Columvi Combination Therapy Shows Statistically Significant Improvement in DLBCL Survival Rates
Roche recently announced the results of the STARGLO study at the European Hematology Association (EHA) 2024 Congress. The study found that Columvi® (glofitamab) in combination with gemcitabine and oxaliplatin (GemOx) reduces the risk of death by 41% in patients with relapsed or refractory diffuse large B-cell lymphoma (DLBCL). This is a significant development for the treatment of DLBCL, as historically, the standard second-line therapy for R/R DLBCL patients has been high-dose chemotherapy followed by stem-cell transplant, which is not always a viable option for everyone.
Background on DLBCL
DLBCL is the most common form of non-Hodgkin lymphoma (NHL), accounting for around one in three cases of NHL. While it is generally responsive to treatment in the frontline, up to 40% of people will relapse or have refractory disease. Salvage therapy options at this stage are limited, and survival rates are short. Approximately 160,000 people worldwide are diagnosed with DLBCL each year.
Details of the STARGLO Study
The STARGLO study is a Phase III clinical trial that investigated the efficacy and safety of Columvi in combination with GemOx versus MabThera®/Rituxan® in combination with GemOx (R-GemOx) for people with R/R DLBCL who have received at least one prior line of therapy and are not candidates for autologous stem cell transplant, or who have received two or more prior lines of therapy.
The study’s primary analysis confirmed that the combination of Columvi and GemOx significantly improved overall survival rates (OS) compared to R-GemOx. Patients treated with Columvi plus GemOx lived significantly longer, with a 41% reduction in the risk of death compared to R-GemOx. Columvi also met its key secondary endpoints, with a 63% reduction in the risk of disease worsening or death (progression-free survival, PFS) compared to R-GemOx.
The Columvi combination demonstrated clinically significant improvement in overall survival rates, as well as key secondary endpoints, in patients with limited treatment options and who are ineligible for transplant. The combination’s benefits were reinforced with an additional 11 months of follow-up.

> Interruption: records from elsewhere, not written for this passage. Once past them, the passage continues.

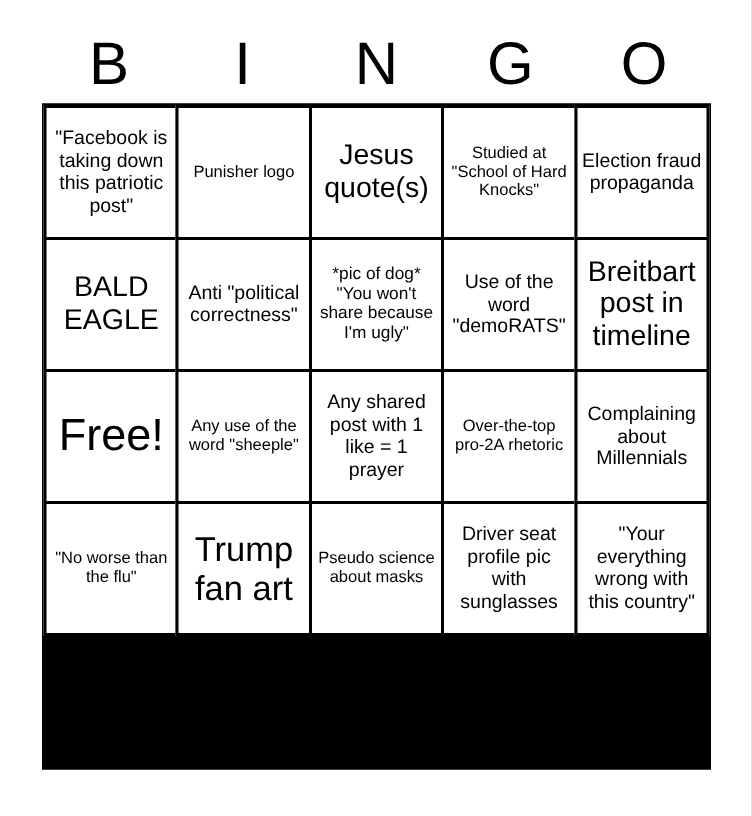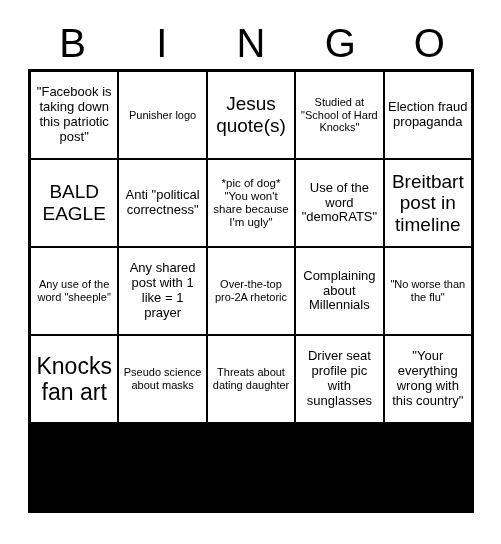--- a/index.html
+++ b/index.html
@@ -127,43 +127,43 @@
       </div>
       <div class="cell" data-size="xs">
         <span class="cell-text">*pic of dog* "You won't share because I'm ugly"</span>
       </div>
       <div class="cell" data-size="s">
         <span class="cell-text">Use of the word "demoRATS"</span>
       </div>
       <div class="cell" data-size="l">
         <span class="cell-text">Breitbart post in timeline</span>
       </div>
+      <div class="cell" data-size="xxl">
+        <span class="cell-text">Free!</span>
+      </div>
       <div class="cell" data-size="m">
         <span class="cell-text">Any use of the word "sheeple"</span>
       </div>
       <div class="cell" data-size="s">
         <span class="cell-text">Any shared post with 1 like = 1 prayer</span>
       </div>
       <div class="cell" data-size="m">
         <span class="cell-text">Over-the-top pro-2A rhetoric</span>
       </div>
       <div class="cell" data-size="s">
         <span class="cell-text">Complaining about Millennials</span>
       </div>
       <div class="cell" data-size="m">
         <span class="cell-text">"No worse than the flu"</span>
       </div>
       <div class="cell" data-size="xl">
-        <span class="cell-text">Knocks fan art</span>
+        <span class="cell-text">Trump fan art</span>
       </div>
       <div class="cell" data-size="m">
         <span class="cell-text">Pseudo science about masks</span>
-      </div>
-      <div class="cell" data-size="m">
-        <span class="cell-text">Threats about dating daughter</span>
       </div>
       <div class="cell" data-size="s">
         <span class="cell-text">Driver seat profile pic with sunglasses</span>
       </div>
       <div class="cell" data-size="s">
         <span class="cell-text">"Your everything wrong with this country"</span>
       </div>
     </div>
 
 </div>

Columvi: A Promising New Treatment
The positive results from the STARGLO study represent a significant step forward in advancing Columvi combinations in earlier settings to address the urgent need for people who relapse or have refractory disease with limited treatment options. The treatment is particularly important for patients with highly aggressive disease who are at risk of rapid disease progression. Furthermore, patients do not have to wait to start treatment with Columvi, making it a viable treatment option for those who need it most.
Columvi is the first CD20xCD3 bispecific antibody to demonstrate a survival benefit in DLBCL in a randomized Phase III trial. As a fixed-duration treatment, patients with R/R DLBCL have a treatment end date and the possibility of a treatment-free period – a stark contrast to continuous treatments.
Future of Columvi
The results from the STARGLO study will be submitted to global health authorities, including the U.S. Food and Drug Administration (FDA) and the European Medicines Agency, to seek approval of the treatment. Columvi is also being investigated for other aggressive, hard-to-treat lymphomas and recently received FDA Breakthrough Therapy Designation for the treatment of adult patients with relapsed or refractory mantle cell lymphoma who have received at least two prior therapies based on results from the Phase I/II NP30179 study. STARGLO intends to confirm the accelerated approval in the US and conditional marketing authorization in the EU to full approvals for people with R/R DLBCL after two or more lines of systemic therapy based on the pivotal Phase I/II NP30179 study.
About Roche in Hematology
Roche has been developing medicines for people with malignant and non-malignant blood diseases for more than 25 years. Our experience and knowledge in this therapeutic area are extensive, and we offer innovative treatment options to patients across a wide range of hematologic diseases. Our approved medicines include MabThera®/Rituxan® (rituximab), Gazyva®/Gazyvaro® (obinutuzumab), Polivy® (polatuzumab vedotin), Venclexta®/Venclyxto® (venetoclax) in collaboration with AbbVie, Hemlibra® (emicizumab), Lunsumio® (mosunetuzumab) and Columvi® (glofitamab). Our pipeline of investigational hematology medicines includes T-cell engaging bispecific antibody cevostamab, targeting both FcRH5 and CD3, Tecentriq® (atezolizumab), and crovalimab, an anti-C5 antibody engineered to optimize complement inhibition.
Roche is the world’s largest biotechnology company and a global leader in in-vitro diagnostics. The company pursues scientific excellence to discover and develop medicines and diagnostics for improving and saving the lives of people around the world. Roche has been named one of the most sustainable companies in the pharmaceuticals industry by the Dow Jones Sustainability Indices for the fifteenth consecutive year.